Wednesday 12 September 2007

The Same But Different

OK, no more odd rambling posts for a bit. There has been lots on my mind and i couldn't quite put it down in a sensible way so it ended up sounding a bit cryptic, sorry!

Things have been a bit tricky lately. I'll try and explain....
J and i married young, it was all i wanted, still is. J is still pretty much the same person as he was back then but i have changed. I think what we are going through is about us trying to get to grips with that.
I worked from home, by myself until i had children so i think you could say i'm not a mega achieving career woman. Then came another baby and here i am, housewife, mother, wife. I've had some rubbish times (haven't we all) but i sorted myself out with J's help. Now i feel more sorted than ever before. I've got some great, close friends and even a bit of job that i adore and think i'm quite good at.

I have always been a home bird, a perfectionist. The house is always immaculate, that is just the way i'm made. I always had everything perfect for when J got home and i loved doing that. It was my choice to be like that. For a while a change has been coming over me. What once seemed so important just isn't anymore and i have to admit to loving it. I'm different but still me at heart. I hope i can prove that to him.

8 comments:

Kahless said...

Maybe just make sure you still have some good child fun together. Then he will know that you are still you at heart.

Vi said...

He'll get used to it.

Change is as good as a holiday!

Complex Girl said...

Oh good! I'm much too thick for cryptic posts :-)

I'm sure he will get used to it, with much love and reassurance (and love and reassurance, and love and reassurance - damn needy men!) from you.

Change and growth are always good and don't necessarily mean growing apart.

Anonymous said...

if you don't change, you don't grow, and then how can you be any role-model at all to your children? Being the mother of small children can do strange things to your sense of self-identity, because so much of it is caught up in their need for you. Don't stop changing, and don't stop examining the ways in which you do so.

Fire Byrd said...

Change happens constantly, although we don't always notice it.
Secret is when in a relationship to change and grow together otherwise it can feel a very lonely and misunderstood place.
pxx

Joanna Cake said...

Believe me, as the kids get older, having a tidy house becomes more and more and more of a chore because no one else ever puts anything away. Eventually you feel like you spend your whole time clearing up other people's detritus, they come home and the whole thing is untidy again. Resentment sets in.
You do not have to run around behind people like a sheepdog. They have to learn to be independent. Start addressing this issue NOW and save yourself a lot of future angst.

n said...

Hello everyone. I know change is necessary but what happens if you change in the wrong way? xxxN

ronjazz said...

Seems that change is in the wind for a lot of us these days.
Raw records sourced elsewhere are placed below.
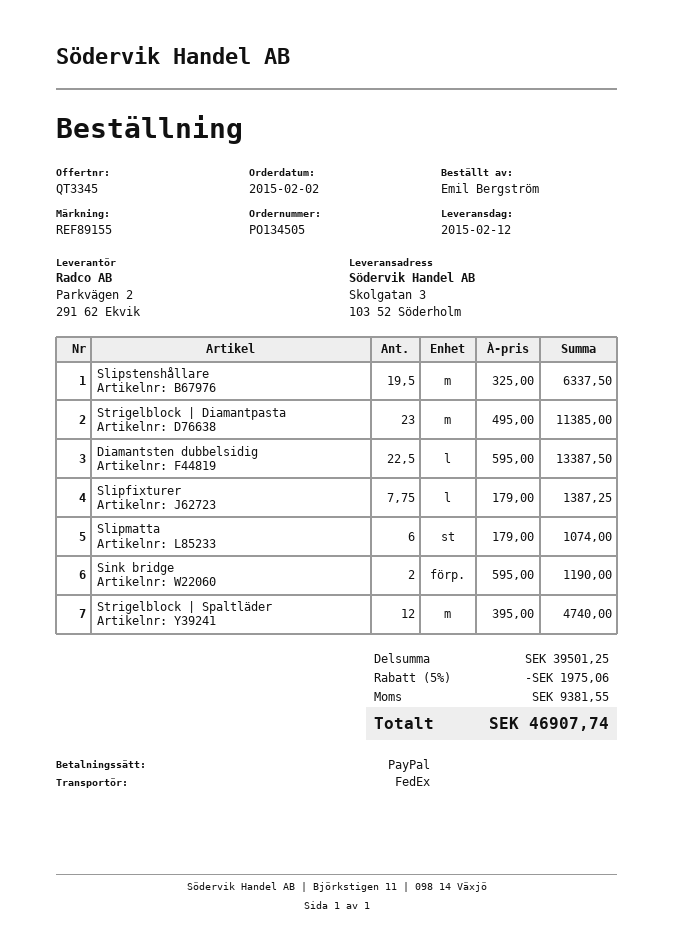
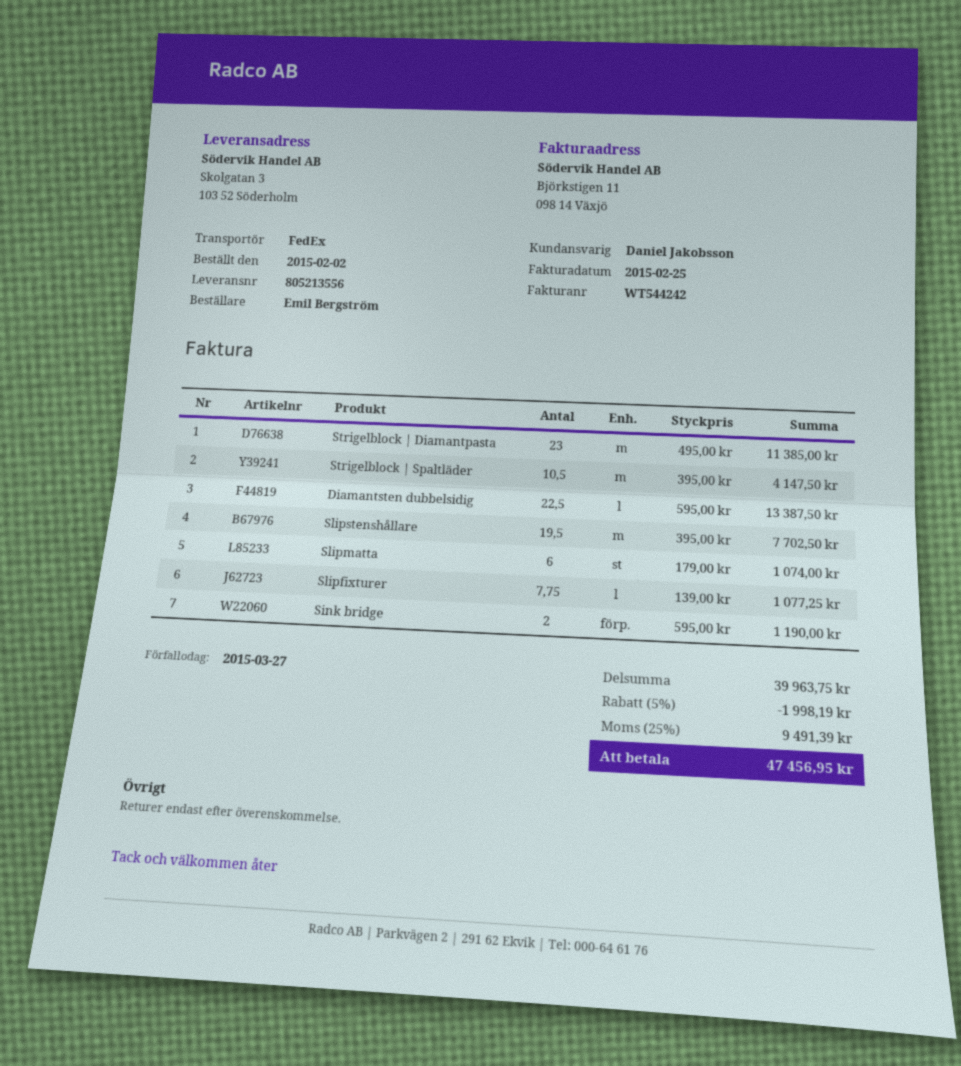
Slipstenshållare: 19.5 x 325.00 = 6337.50 -> 19.5 x 395.00 = 7702.50
Slipfixturer: 7.75 x 179.00 = 1387.25 -> 7.75 x 139.00 = 1077.25
Strigelblock | Spaltläder: 12 x 395.00 = 4740.00 -> 10.5 x 395.00 = 4147.50
subtotal: 39501.25 -> 39963.75
discount: 5% = 1975.06 -> 5% = 1998.19
tax: 9381.55 -> 9491.39
total: 46907.74 -> 47456.95

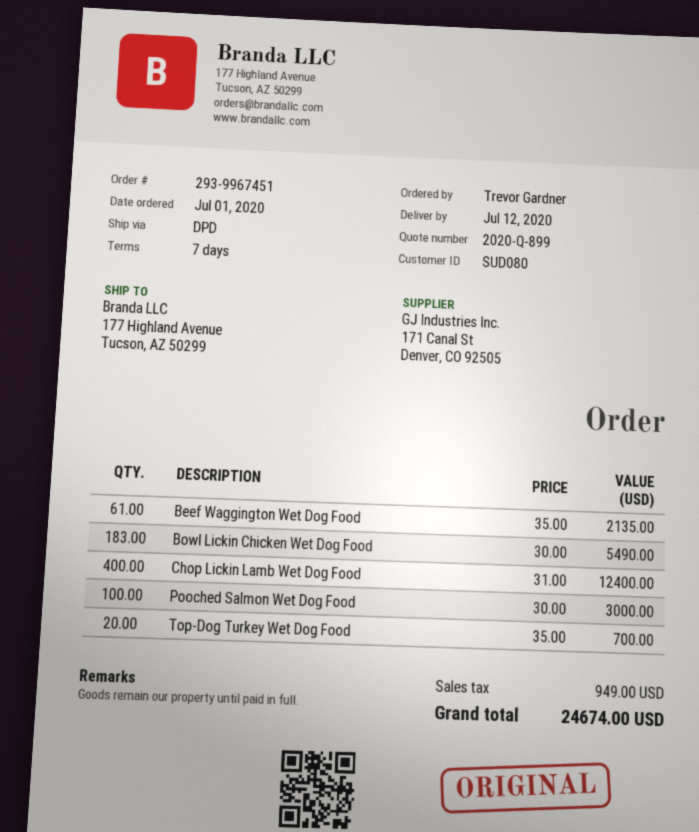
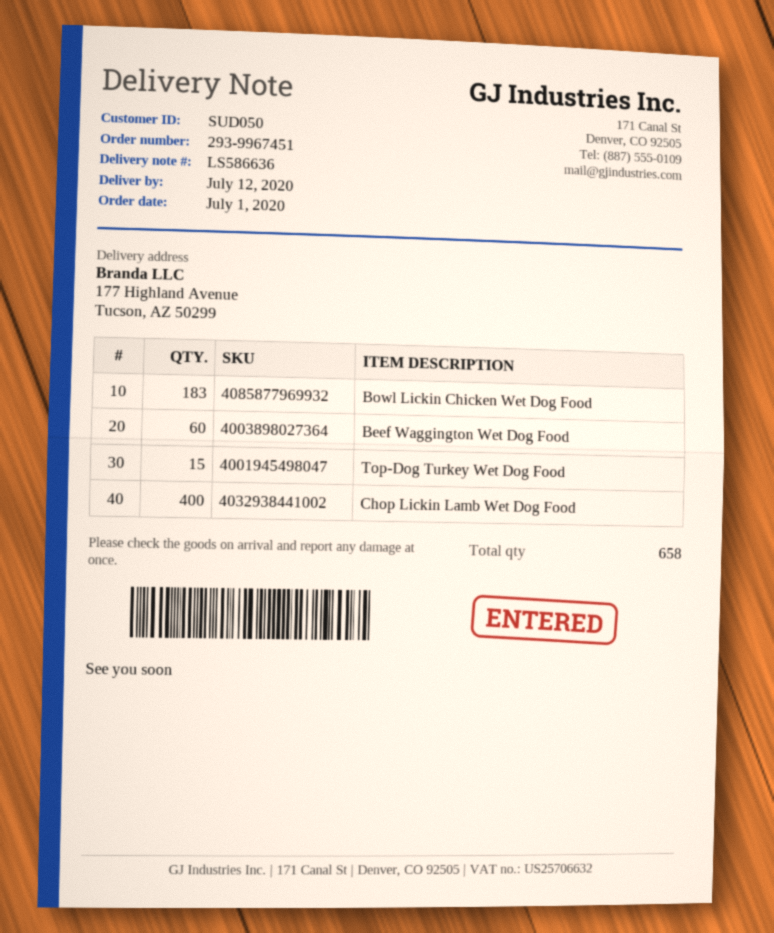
customer number: SUD080 -> SUD050
Beef Waggington Wet Dog Food: 61 -> 60
Pooched Salmon Wet Dog Food: 100 -> none
Top-Dog Turkey Wet Dog Food: 20 -> 15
You take the torch back, honey. I've come to the conclusion that most people simply hate change. If it affects them in THEIR wallet, THEIR house, THEIR backyard, then something is wrong, they think. In most cases, I would dare to say that is not at all what it's about. It's the constancy of change that keeps us young and thinking and growing. You are obviously a vibrant, attractive, thinking woman. Tell him gently what's happening in your heart and he should listen. If not, then remember: that's about HIM. Not about you. And that is a hard concept to grasp...

And thank you, my dear. I'd love to get to know you better, too.